- **Task instructions**
Lines before the one containing "discount: 5% = 31.85 -> 5% = 29.85" are to be skipped; reproduce that line and the rest of the records below exactly.

The data: Begin

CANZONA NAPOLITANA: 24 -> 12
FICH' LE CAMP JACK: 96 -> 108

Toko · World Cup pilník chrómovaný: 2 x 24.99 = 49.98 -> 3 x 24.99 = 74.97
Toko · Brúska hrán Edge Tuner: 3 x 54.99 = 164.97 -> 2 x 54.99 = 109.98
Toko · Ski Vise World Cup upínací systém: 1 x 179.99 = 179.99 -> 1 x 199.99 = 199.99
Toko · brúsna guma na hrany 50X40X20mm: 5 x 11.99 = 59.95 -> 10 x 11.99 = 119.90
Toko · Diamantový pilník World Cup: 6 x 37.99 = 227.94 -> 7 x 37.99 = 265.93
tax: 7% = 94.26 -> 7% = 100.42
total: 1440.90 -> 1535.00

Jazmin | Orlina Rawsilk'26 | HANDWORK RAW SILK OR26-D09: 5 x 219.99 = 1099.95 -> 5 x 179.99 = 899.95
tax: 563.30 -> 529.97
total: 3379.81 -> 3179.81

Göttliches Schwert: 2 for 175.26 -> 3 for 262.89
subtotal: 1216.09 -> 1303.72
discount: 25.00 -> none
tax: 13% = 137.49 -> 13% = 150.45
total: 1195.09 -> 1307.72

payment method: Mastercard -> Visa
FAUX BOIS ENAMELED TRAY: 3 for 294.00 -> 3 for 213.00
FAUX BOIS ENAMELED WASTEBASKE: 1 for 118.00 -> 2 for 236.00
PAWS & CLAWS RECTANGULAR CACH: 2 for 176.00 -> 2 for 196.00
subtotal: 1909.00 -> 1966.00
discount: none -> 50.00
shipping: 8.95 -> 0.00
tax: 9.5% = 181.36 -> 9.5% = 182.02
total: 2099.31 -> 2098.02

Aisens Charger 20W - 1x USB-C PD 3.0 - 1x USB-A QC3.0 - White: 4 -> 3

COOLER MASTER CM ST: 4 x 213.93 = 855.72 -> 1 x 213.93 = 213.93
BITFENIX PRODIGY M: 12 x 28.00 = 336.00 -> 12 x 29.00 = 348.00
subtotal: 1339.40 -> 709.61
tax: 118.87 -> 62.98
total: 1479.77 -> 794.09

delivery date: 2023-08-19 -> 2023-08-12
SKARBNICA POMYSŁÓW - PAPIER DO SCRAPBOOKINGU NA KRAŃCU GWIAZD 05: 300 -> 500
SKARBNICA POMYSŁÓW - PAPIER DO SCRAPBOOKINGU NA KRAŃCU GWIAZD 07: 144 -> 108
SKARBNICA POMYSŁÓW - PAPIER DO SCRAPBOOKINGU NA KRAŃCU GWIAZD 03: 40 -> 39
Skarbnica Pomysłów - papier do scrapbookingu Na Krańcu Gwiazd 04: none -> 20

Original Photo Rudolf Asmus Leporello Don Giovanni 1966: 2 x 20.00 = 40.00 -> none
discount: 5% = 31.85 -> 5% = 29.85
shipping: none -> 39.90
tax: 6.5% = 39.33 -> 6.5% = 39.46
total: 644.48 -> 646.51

The data: End

- **Response to this task**
discount: 5% = 31.85 -> 5% = 29.85
shipping: none -> 39.90
tax: 6.5% = 39.33 -> 6.5% = 39.46
total: 644.48 -> 646.51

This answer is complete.